Florence Nightingale: Visionary for the Role of Clinical Nurse Specialist

Jennifer H. Matthews, PhD, RN, A-CNS, FAAN; Phyllis B. Whitehead, PhD, APRN/CNS, ACHPN, RN-BC, FNAP; Cindy Ward, DNP, RN-BC, CMSRN, ACNS-BC; Marion Kyner, MSN, RN, CNS; Terri Crowder, DNP, RN, CNS, ACNS-BC, CCRN

Disclosures

Online J Issues Nurs. 2020;25(2) 

In This Article

Nightingale's Work

Nightingale's initial observations on the administration of nursing and healthcare organizations began in 1851, first at the Kaiserswerth Deaconess Home in Germany and in 1853 on fact-gathering tours of hospitals in France, Austria, and Italy (Steward & Austin, 1962). In Scutari, concurrent with changes in hygiene practice and nursing care of the wounded, Nightingale initiated seemingly disparate wide-ranging projects to improve patient centered care, competence of the staff, and the healthcare environment. She surveyed the organization's human resources, determined the members for the interdisciplinary teams, and assigned them accordingly to set projects in motion to support the wellbeing of the patients.

For Nightingale to accomplish project goals, she identified root causes of problems, gaps, and then engaged accountable stakeholders, onsite and in London. In Scutari, she encountered reluctant stakeholders (e.g., jealous medical officers, bureaucratic men) and none were eager to take orders from or be outperformed by a female. She swayed their opinions through expert care, outcomes, and professional demeanor, eventually overcoming their skepticism because she sustained her focus 'for the sake of the work' (Andrews, 1929, pp. 146–147). Nightingale intuitively and wisely influenced local stakeholders by building onsite multinational teams whose collaborations were essential. The myriad individuals on the teams included her nurses; military medical officers and wives of soldiers; diplomats and their wives; local men of business and laborers; and religious sisters and clergy.

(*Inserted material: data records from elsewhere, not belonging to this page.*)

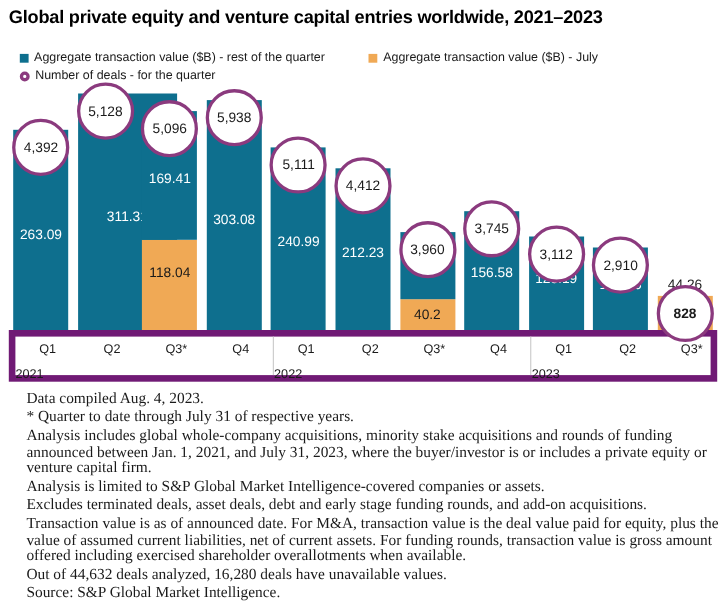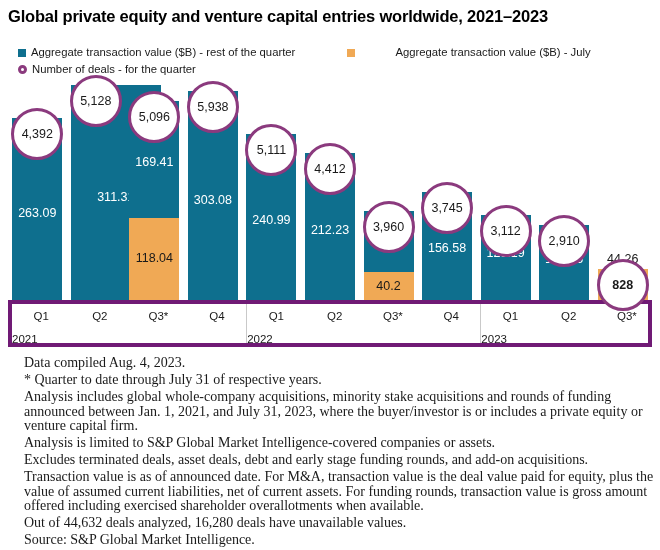--- a/index.html
+++ b/index.html
@@ -42,21 +42,21 @@
     display: flex;
     align-items: center;
     height: 17px;
     white-space: nowrap;
   }
   .legend-item {
     display: flex;
     align-items: center;
     height: 17px;
   }
-  .legend-item.spaced { margin-left: 52px; gap: 35px; }
+  .legend-item.spaced { margin-left: 40px; }
   .lg-swatch {
     width: 8px;
     height: 8px;
     margin-right: 5px;
     flex: 0 0 auto;
   }
   .lg-ring {
     width: 9px;
     height: 9px;
     border-radius: 50%;
@@ -114,21 +114,21 @@
     z-index: 5;
   }
 
   
   #axis-box {
     position: absolute;
     left: 8px;
     top: 300px;
     width: 644px;
     height: 47px;
-    border: 4px solid #701a75;
+    border: 6px solid #701a75;
     box-sizing: border-box;
     z-index: 2;
   }
   .year-cell {
     position: absolute;
     top: 0;
     height: 100%;
     box-sizing: border-box;
   }
   .year-cell + .year-cell { border-left: 1px solid #c9c9c9; }
@@ -200,21 +200,21 @@
       <div class="seg-label on-teal" style="top: 87.4829px;">263.09</div>
     </div>
     <div class="deal-bubble" style="width: 52px; height: 52px; left: 11.2727px; top: 108.302px;">4,392</div>
     <div class="bar" style="left: 70.8182px; top: 85px; width: 50px; height: 215px; position: absolute; padding-left: 40px;">
       <div class="seg seg-rest" style="bottom: 0px; height: 215px;"></div>
       <div class="seg-label on-teal" style="top: 104.8px;">311.31</div>
     </div>
     <div class="deal-bubble" style="width: 52px; height: 52px; left: 69.8182px; top: 75px;">5,128</div>
     <div class="bar" style="left: 129.364px; top: 101.478px; width: 50px; height: 198.522px; position: absolute;">
       <div class="seg seg-july" style="bottom: 0px; height: 81.522px;"></div>
-      <div class="seg-label on-july" style="top: 150px;">118.04</div>
+      <div class="seg-label on-july" style="top: 140px;">118.04</div>
       <div class="seg seg-rest" style="bottom: 81.522px; height: 117px;"></div>
       <div class="seg-label on-teal" style="top: 53.8398px;">169.41</div>
     </div>
     <div class="deal-bubble" style="width: 52px; height: 52px; left: 128.364px; top: 91.4784px;">5,096</div>
     <div class="bar" style="left: 187.909px; top: 90.6839px; width: 50px; height: 209.316px; position: absolute;">
       <div class="seg seg-rest" style="bottom: 0px; height: 209.316px;"></div>
       <div class="seg-label on-teal" style="top: 101.844px;">303.08</div>
     </div>
     <div class="deal-bubble" style="width: 52px; height: 52px; left: 186.909px; top: 80.6839px;">5,938</div>
     <div class="bar" style="left: 246.455px; top: 133.565px; width: 50px; height: 166.435px; position: absolute;">

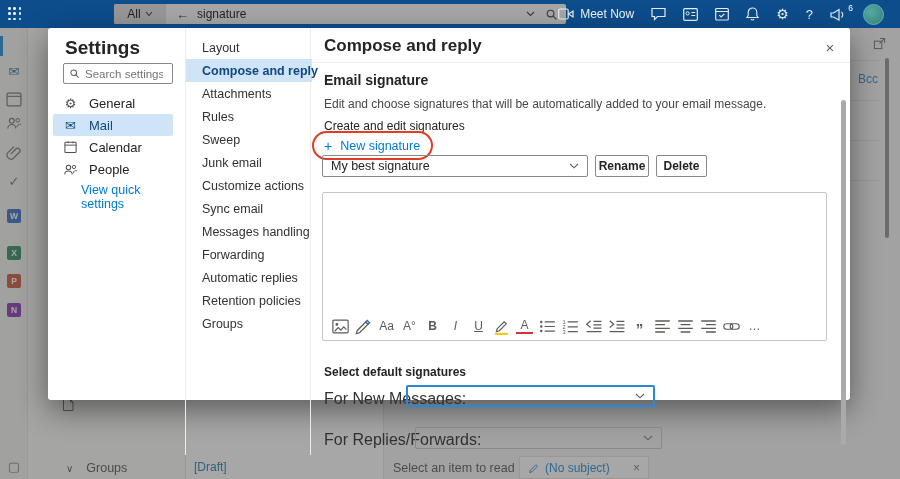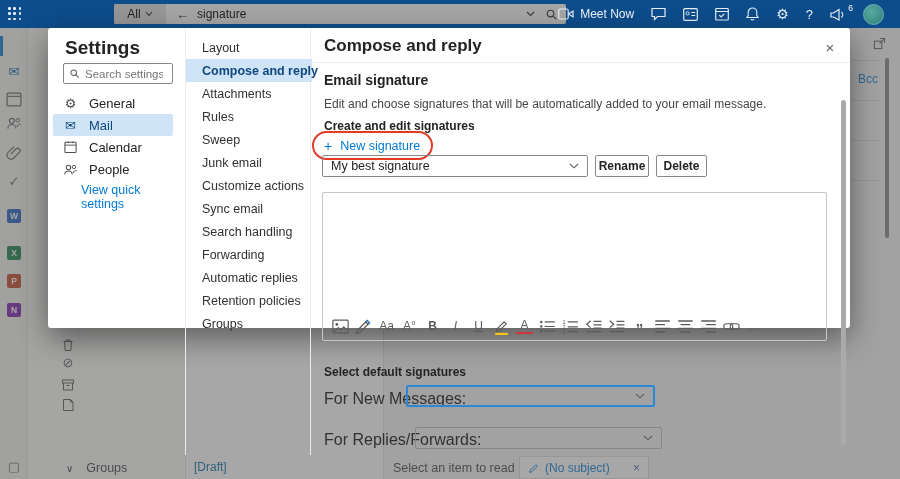--- a/index.html
+++ b/index.html
@@ -40,21 +40,21 @@
   .selread{position:absolute;left:9px;top:433px;font-size:12.5px;color:#3b3a39}
   .ctab{position:absolute;left:135px;top:428px;width:130px;height:23px;background:#fff;border:1px solid #e1dfdd;display:flex;align-items:center;gap:6px;padding:0 8px;font-size:12px;color:#0078d4}
   .ctab .x{margin-left:auto;color:#4a6ea0;font-size:12px}
   .composeedge .hline{position:absolute;left:0;width:28px;height:1px;background:#dddbd9}
   .bcc{position:absolute;left:7px;top:44px;font-size:12px;color:#0078d4}
   .popout{position:absolute;left:22px;top:8px;color:#5d5b58}
   .cscroll{position:absolute;left:33px;top:30px;width:4px;height:180px;background:#7f7f7f;border-radius:2px}
   .scrim{position:absolute;left:0;top:28px;width:900px;height:451px;background:rgba(88,88,88,0.53)}
 
   
-  .dialog{position:absolute;left:48px;top:28px;width:802px;height:300px;background:#fff;border-radius:3px;box-shadow:0 10px 30px rgba(0,0,0,.45);font-size:13px;color:#252423}
+  .dialog{position:absolute;left:48px;top:28px;width:802px;height:372px;background:#fff;border-radius:3px;box-shadow:0 10px 30px rgba(0,0,0,.45);font-size:13px;color:#252423}
   .col-settings{position:absolute;left:0;top:0;width:137px;height:427px}
   .col-nav{position:absolute;left:137px;top:0;width:126px;height:427px;border-left:1px solid #ececec;border-right:1px solid #ececec}
   .col-main{position:absolute;left:263px;top:0;width:539px;height:427px}
   .stitle{position:absolute;left:17px;top:9px;font-size:19px;font-weight:600;color:#252423}
   .ssearch{position:absolute;left:15px;top:35px;width:110px;height:21px;border:1px solid #8a8886;border-radius:2px;display:flex;align-items:center;gap:5px;padding:6px 5px;color:#605e5c}
   .ssearch input{border:0;outline:0;width:78px;font-size:11.5px;font-family:"Liberation Sans",sans-serif;color:#323130;background:transparent}
   .sitems{position:absolute;left:0;top:64px;width:137px}
   .sitem{height:22px;display:flex;align-items:center;gap:11px;padding-left:15px;font-size:13px;color:#252423;position:relative}
   .sitem .si{width:15px;font-size:13px;color:#524f4c;display:flex;justify-content:center}
   .sitem.sel{background:#cfe4f7;color:#11487f;width:120px;margin-left:5px;padding-left:10px;border-radius:2px}
@@ -62,21 +62,21 @@
   .quicklink{position:absolute;left:33px;top:155px;font-size:12.5px;color:#0078d4}
   .navitems{position:absolute;left:0;top:8px;width:126px}
   .navitem{height:23px;display:flex;align-items:center;padding-left:16px;font-size:12.5px;color:#323130;white-space:nowrap}
   .navitem.sel{background:#cfe4f7;color:#11487f;font-weight:600}
   .ptitle{position:absolute;left:13px;top:8px;font-size:17px;font-weight:600}
   .pclose{position:absolute;left:508px;top:8px;width:22px;height:22px;display:flex;align-items:center;justify-content:center;font-size:15px;color:#605e5c}
   .pdivider{position:absolute;left:0;top:34px;width:539px;height:1px;background:#efedeb}
   .mscroll{position:absolute;left:530px;top:72px;width:5px;height:345px;background:#aaa;border-radius:3px}
   .h-sig{position:absolute;left:13px;top:44px;font-size:14px;font-weight:bold}
   .p-desc{position:absolute;left:13px;top:69px;font-size:12px;color:#484644}
-  .h-create{position:absolute;left:13px;top:91px;font-size:12px;font-weight:bold}
+  .h-create{position:absolute;left:13px;top:91px;font-size:12px;font-weight:normal}
   .newsig{position:absolute;left:13px;top:110px;display:flex;align-items:center;gap:8px;font-size:12.5px;color:#0078d4}
   .newsig .plus{font-size:14px;font-weight:400}
   .annot{position:absolute;left:1px;top:103px;width:121px;height:29px;border:2px solid #e23b26;border-radius:15px}
   .sigrow{position:absolute;left:11px;top:127px;display:flex;gap:7px}
   .sigselect{width:266px;height:22px;border:1px solid #8a8886;border-radius:2px;display:flex;align-items:center;padding:0 8px;font-size:12.5px;color:#252423}
   .sigselect .chev{margin-left:auto;color:#605e5c}
   .btn{height:22px;border:1px solid #8a8886;border-radius:2px;background:#fff;display:flex;align-items:center;justify-content:center;font-size:12px;font-weight:600;color:#252423}
   .btn.rename{width:54px}.btn.delete{width:51px}
   .editor{position:absolute;left:11px;top:164px;width:505px;height:149px;border:1px solid #c8c6c4;border-radius:2px}
   .etoolbar{position:absolute;left:0;bottom:0;width:100%;height:28px;display:flex;align-items:center;gap:6px;padding-left:9px;color:#5d5b58}
@@ -319,21 +319,21 @@
         <div class="navitem">
             <span>Junk email</span>
           </div>
         <div class="navitem">
             <span>Customize actions</span>
           </div>
         <div class="navitem">
             <span>Sync email</span>
           </div>
         <div class="navitem">
-            <span>Search handling</span>
+            <span>Messages handling</span>
           </div>
         <div class="navitem">
             <span>Forwarding</span>
           </div>
         <div class="navitem">
             <span>Automatic replies</span>
           </div>
         <div class="navitem">
             <span>Retention policies</span>
           </div>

Nightingale was fluent in French, Italian, German, and Turkish. Her language skills became the glue that enabled her to direct team members to understand project scopes and work together for the common good. In addition, her other resources, including unrestricted funds provided to her by the War Office and her personal money, offered the means to assist with her projects. In London, the influential stakeholders were officials at the War Office, Queen Victoria, and aristocratic friends; among those opposing her work were the Prime Minister and Secretary of State. Like Nightingale's practice, the CNS role is independent and broad, and influences informed decision-making across changing environments, needs of populations, needs of organizations, budgetary appropriations, and regulatory mandates. CNSs are flexible and creative, adjusting their roles as Nightingale did when she leveraged her project resources in the face of one crisis after another.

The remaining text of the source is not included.